(Records to use):
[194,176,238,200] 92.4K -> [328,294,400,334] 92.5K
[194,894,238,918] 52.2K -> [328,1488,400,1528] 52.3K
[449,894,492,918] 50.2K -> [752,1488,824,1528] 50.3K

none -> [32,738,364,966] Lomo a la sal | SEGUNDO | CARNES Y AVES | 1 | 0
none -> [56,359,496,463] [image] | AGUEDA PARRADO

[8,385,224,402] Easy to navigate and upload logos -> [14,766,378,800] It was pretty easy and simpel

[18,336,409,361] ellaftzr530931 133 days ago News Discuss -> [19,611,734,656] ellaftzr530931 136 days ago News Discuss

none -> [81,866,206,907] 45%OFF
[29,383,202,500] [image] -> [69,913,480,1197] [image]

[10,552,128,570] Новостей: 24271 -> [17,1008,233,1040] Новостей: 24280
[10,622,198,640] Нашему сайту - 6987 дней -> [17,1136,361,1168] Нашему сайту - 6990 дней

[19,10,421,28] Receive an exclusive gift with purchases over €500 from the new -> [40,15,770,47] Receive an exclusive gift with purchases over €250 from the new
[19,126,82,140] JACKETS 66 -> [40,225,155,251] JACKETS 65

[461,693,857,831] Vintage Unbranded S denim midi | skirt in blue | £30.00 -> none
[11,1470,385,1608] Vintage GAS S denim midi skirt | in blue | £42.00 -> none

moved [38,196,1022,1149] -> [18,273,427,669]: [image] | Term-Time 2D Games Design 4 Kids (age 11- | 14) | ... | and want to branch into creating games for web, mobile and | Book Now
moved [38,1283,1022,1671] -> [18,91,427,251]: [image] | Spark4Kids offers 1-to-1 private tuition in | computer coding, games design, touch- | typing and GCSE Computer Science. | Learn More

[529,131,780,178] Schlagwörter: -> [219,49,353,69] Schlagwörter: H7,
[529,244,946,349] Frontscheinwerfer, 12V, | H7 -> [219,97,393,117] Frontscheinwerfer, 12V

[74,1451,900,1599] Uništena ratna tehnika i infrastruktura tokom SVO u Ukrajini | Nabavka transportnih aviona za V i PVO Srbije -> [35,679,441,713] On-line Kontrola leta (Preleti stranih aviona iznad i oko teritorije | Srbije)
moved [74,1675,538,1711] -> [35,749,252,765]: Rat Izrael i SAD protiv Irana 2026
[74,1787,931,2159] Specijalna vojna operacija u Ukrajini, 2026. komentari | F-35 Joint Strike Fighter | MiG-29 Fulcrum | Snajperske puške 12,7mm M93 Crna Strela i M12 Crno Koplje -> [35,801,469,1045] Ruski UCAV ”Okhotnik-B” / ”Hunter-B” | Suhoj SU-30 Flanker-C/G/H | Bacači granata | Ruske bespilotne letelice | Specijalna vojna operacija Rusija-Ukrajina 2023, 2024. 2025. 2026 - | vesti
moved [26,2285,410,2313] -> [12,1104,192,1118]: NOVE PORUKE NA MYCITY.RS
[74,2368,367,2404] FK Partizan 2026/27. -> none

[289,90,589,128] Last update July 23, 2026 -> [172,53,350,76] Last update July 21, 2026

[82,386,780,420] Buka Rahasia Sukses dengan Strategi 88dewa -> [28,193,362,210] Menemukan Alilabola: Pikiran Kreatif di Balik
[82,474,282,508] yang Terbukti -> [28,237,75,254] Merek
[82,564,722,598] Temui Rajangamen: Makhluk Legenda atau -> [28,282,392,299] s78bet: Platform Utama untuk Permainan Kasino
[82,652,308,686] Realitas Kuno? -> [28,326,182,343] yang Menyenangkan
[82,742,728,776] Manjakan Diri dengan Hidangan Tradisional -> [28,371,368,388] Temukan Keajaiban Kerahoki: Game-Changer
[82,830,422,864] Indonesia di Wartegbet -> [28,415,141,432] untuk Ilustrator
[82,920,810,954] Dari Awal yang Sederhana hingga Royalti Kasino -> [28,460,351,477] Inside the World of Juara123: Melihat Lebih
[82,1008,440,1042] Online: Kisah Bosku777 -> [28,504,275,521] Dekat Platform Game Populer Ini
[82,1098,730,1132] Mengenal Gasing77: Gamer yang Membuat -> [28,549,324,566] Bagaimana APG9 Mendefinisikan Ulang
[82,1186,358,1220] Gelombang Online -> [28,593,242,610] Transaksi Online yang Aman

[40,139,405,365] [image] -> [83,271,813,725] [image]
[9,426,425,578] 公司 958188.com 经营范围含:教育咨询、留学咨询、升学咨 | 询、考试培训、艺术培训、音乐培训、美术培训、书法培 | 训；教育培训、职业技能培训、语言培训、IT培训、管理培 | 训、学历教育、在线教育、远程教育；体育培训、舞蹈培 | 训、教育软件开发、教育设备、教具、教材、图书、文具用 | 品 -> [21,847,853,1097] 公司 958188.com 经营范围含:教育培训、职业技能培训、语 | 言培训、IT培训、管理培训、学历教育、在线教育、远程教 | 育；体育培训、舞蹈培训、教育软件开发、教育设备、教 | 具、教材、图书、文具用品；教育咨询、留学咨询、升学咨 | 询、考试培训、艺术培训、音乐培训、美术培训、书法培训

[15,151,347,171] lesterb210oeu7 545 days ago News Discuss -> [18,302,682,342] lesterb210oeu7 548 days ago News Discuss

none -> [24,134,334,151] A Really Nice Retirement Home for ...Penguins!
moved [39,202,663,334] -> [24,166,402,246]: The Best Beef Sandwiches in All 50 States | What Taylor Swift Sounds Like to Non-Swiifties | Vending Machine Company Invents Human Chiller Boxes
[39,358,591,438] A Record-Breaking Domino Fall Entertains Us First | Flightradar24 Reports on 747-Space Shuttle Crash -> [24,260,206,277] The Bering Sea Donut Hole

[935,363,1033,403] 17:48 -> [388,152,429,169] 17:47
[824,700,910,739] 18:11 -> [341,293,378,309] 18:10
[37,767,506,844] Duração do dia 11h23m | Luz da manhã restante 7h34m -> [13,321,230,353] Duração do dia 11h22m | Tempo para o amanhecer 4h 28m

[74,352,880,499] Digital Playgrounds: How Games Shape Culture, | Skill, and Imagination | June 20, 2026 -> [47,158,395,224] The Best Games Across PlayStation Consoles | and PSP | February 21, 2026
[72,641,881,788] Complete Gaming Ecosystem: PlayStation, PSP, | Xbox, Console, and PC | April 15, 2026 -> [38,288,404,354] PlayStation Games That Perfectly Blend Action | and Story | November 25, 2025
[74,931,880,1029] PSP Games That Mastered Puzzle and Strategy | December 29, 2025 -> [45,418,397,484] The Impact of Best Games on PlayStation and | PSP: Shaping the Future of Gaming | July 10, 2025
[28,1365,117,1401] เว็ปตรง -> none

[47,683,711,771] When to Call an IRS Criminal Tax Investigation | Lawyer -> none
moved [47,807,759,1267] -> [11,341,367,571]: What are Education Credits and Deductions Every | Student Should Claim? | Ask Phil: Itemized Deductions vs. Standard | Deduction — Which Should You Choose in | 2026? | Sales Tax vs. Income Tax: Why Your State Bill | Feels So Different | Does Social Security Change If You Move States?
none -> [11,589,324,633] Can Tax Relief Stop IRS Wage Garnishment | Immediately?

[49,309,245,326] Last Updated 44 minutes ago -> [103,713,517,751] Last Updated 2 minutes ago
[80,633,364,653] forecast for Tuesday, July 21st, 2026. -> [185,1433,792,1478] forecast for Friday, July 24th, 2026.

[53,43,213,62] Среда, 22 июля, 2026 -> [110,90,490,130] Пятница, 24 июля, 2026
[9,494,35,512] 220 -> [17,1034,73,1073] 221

(What is needed):
Nothing should be dropped or changed, so repeat all of the entries exactly.

(Response area):
[194,176,238,200] 92.4K -> [328,294,400,334] 92.5K
[194,894,238,918] 52.2K -> [328,1488,400,1528] 52.3K
[449,894,492,918] 50.2K -> [752,1488,824,1528] 50.3K

none -> [32,738,364,966] Lomo a la sal | SEGUNDO | CARNES Y AVES | 1 | 0
none -> [56,359,496,463] [image] | AGUEDA PARRADO

[8,385,224,402] Easy to navigate and upload logos -> [14,766,378,800] It was pretty easy and simpel

[18,336,409,361] ellaftzr530931 133 days ago News Discuss -> [19,611,734,656] ellaftzr530931 136 days ago News Discuss

none -> [81,866,206,907] 45%OFF
[29,383,202,500] [image] -> [69,913,480,1197] [image]

[10,552,128,570] Новостей: 24271 -> [17,1008,233,1040] Новостей: 24280
[10,622,198,640] Нашему сайту - 6987 дней -> [17,1136,361,1168] Нашему сайту - 6990 дней

[19,10,421,28] Receive an exclusive gift with purchases over €500 from the new -> [40,15,770,47] Receive an exclusive gift with purchases over €250 from the new
[19,126,82,140] JACKETS 66 -> [40,225,155,251] JACKETS 65

[461,693,857,831] Vintage Unbranded S denim midi | skirt in blue | £30.00 -> none
[11,1470,385,1608] Vintage GAS S denim midi skirt | in blue | £42.00 -> none

moved [38,196,1022,1149] -> [18,273,427,669]: [image] | Term-Time 2D Games Design 4 Kids (age 11- | 14) | ... | and want to branch into creating games for web, mobile and | Book Now
moved [38,1283,1022,1671] -> [18,91,427,251]: [image] | Spark4Kids offers 1-to-1 private tuition in | computer coding, games design, touch- | typing and GCSE Computer Science. | Learn More

[529,131,780,178] Schlagwörter: -> [219,49,353,69] Schlagwörter: H7,
[529,244,946,349] Frontscheinwerfer, 12V, | H7 -> [219,97,393,117] Frontscheinwerfer, 12V

[74,1451,900,1599] Uništena ratna tehnika i infrastruktura tokom SVO u Ukrajini | Nabavka transportnih aviona za V i PVO Srbije -> [35,679,441,713] On-line Kontrola leta (Preleti stranih aviona iznad i oko teritorije | Srbije)
moved [74,1675,538,1711] -> [35,749,252,765]: Rat Izrael i SAD protiv Irana 2026
[74,1787,931,2159] Specijalna vojna operacija u Ukrajini, 2026. komentari | F-35 Joint Strike Fighter | MiG-29 Fulcrum | Snajperske puške 12,7mm M93 Crna Strela i M12 Crno Koplje -> [35,801,469,1045] Ruski UCAV ”Okhotnik-B” / ”Hunter-B” | Suhoj SU-30 Flanker-C/G/H | Bacači granata | Ruske bespilotne letelice | Specijalna vojna operacija Rusija-Ukrajina 2023, 2024. 2025. 2026 - | vesti
moved [26,2285,410,2313] -> [12,1104,192,1118]: NOVE PORUKE NA MYCITY.RS
[74,2368,367,2404] FK Partizan 2026/27. -> none

[289,90,589,128] Last update July 23, 2026 -> [172,53,350,76] Last update July 21, 2026

[82,386,780,420] Buka Rahasia Sukses dengan Strategi 88dewa -> [28,193,362,210] Menemukan Alilabola: Pikiran Kreatif di Balik
[82,474,282,508] yang Terbukti -> [28,237,75,254] Merek
[82,564,722,598] Temui Rajangamen: Makhluk Legenda atau -> [28,282,392,299] s78bet: Platform Utama untuk Permainan Kasino
[82,652,308,686] Realitas Kuno? -> [28,326,182,343] yang Menyenangkan
[82,742,728,776] Manjakan Diri dengan Hidangan Tradisional -> [28,371,368,388] Temukan Keajaiban Kerahoki: Game-Changer
[82,830,422,864] Indonesia di Wartegbet -> [28,415,141,432] untuk Ilustrator
[82,920,810,954] Dari Awal yang Sederhana hingga Royalti Kasino -> [28,460,351,477] Inside the World of Juara123: Melihat Lebih
[82,1008,440,1042] Online: Kisah Bosku777 -> [28,504,275,521] Dekat Platform Game Populer Ini
[82,1098,730,1132] Mengenal Gasing77: Gamer yang Membuat -> [28,549,324,566] Bagaimana APG9 Mendefinisikan Ulang
[82,1186,358,1220] Gelombang Online -> [28,593,242,610] Transaksi Online yang Aman

[40,139,405,365] [image] -> [83,271,813,725] [image]
[9,426,425,578] 公司 958188.com 经营范围含:教育咨询、留学咨询、升学咨 | 询、考试培训、艺术培训、音乐培训、美术培训、书法培 | 训；教育培训、职业技能培训、语言培训、IT培训、管理培 | 训、学历教育、在线教育、远程教育；体育培训、舞蹈培 | 训、教育软件开发、教育设备、教具、教材、图书、文具用 | 品 -> [21,847,853,1097] 公司 958188.com 经营范围含:教育培训、职业技能培训、语 | 言培训、IT培训、管理培训、学历教育、在线教育、远程教 | 育；体育培训、舞蹈培训、教育软件开发、教育设备、教 | 具、教材、图书、文具用品；教育咨询、留学咨询、升学咨 | 询、考试培训、艺术培训、音乐培训、美术培训、书法培训

[15,151,347,171] lesterb210oeu7 545 days ago News Discuss -> [18,302,682,342] lesterb210oeu7 548 days ago News Discuss

none -> [24,134,334,151] A Really Nice Retirement Home for ...Penguins!
moved [39,202,663,334] -> [24,166,402,246]: The Best Beef Sandwiches in All 50 States | What Taylor Swift Sounds Like to Non-Swiifties | Vending Machine Company Invents Human Chiller Boxes
[39,358,591,438] A Record-Breaking Domino Fall Entertains Us First | Flightradar24 Reports on 747-Space Shuttle Crash -> [24,260,206,277] The Bering Sea Donut Hole

[935,363,1033,403] 17:48 -> [388,152,429,169] 17:47
[824,700,910,739] 18:11 -> [341,293,378,309] 18:10
[37,767,506,844] Duração do dia 11h23m | Luz da manhã restante 7h34m -> [13,321,230,353] Duração do dia 11h22m | Tempo para o amanhecer 4h 28m

[74,352,880,499] Digital Playgrounds: How Games Shape Culture, | Skill, and Imagination | June 20, 2026 -> [47,158,395,224] The Best Games Across PlayStation Consoles | and PSP | February 21, 2026
[72,641,881,788] Complete Gaming Ecosystem: PlayStation, PSP, | Xbox, Console, and PC | April 15, 2026 -> [38,288,404,354] PlayStation Games That Perfectly Blend Action | and Story | November 25, 2025
[74,931,880,1029] PSP Games That Mastered Puzzle and Strategy | December 29, 2025 -> [45,418,397,484] The Impact of Best Games on PlayStation and | PSP: Shaping the Future of Gaming | July 10, 2025
[28,1365,117,1401] เว็ปตรง -> none

[47,683,711,771] When to Call an IRS Criminal Tax Investigation | Lawyer -> none
moved [47,807,759,1267] -> [11,341,367,571]: What are Education Credits and Deductions Every | Student Should Claim? | Ask Phil: Itemized Deductions vs. Standard | Deduction — Which Should You Choose in | 2026? | Sales Tax vs. Income Tax: Why Your State Bill | Feels So Different | Does Social Security Change If You Move States?
none -> [11,589,324,633] Can Tax Relief Stop IRS Wage Garnishment | Immediately?

[49,309,245,326] Last Updated 44 minutes ago -> [103,713,517,751] Last Updated 2 minutes ago
[80,633,364,653] forecast for Tuesday, July 21st, 2026. -> [185,1433,792,1478] forecast for Friday, July 24th, 2026.

[53,43,213,62] Среда, 22 июля, 2026 -> [110,90,490,130] Пятница, 24 июля, 2026
[9,494,35,512] 220 -> [17,1034,73,1073] 221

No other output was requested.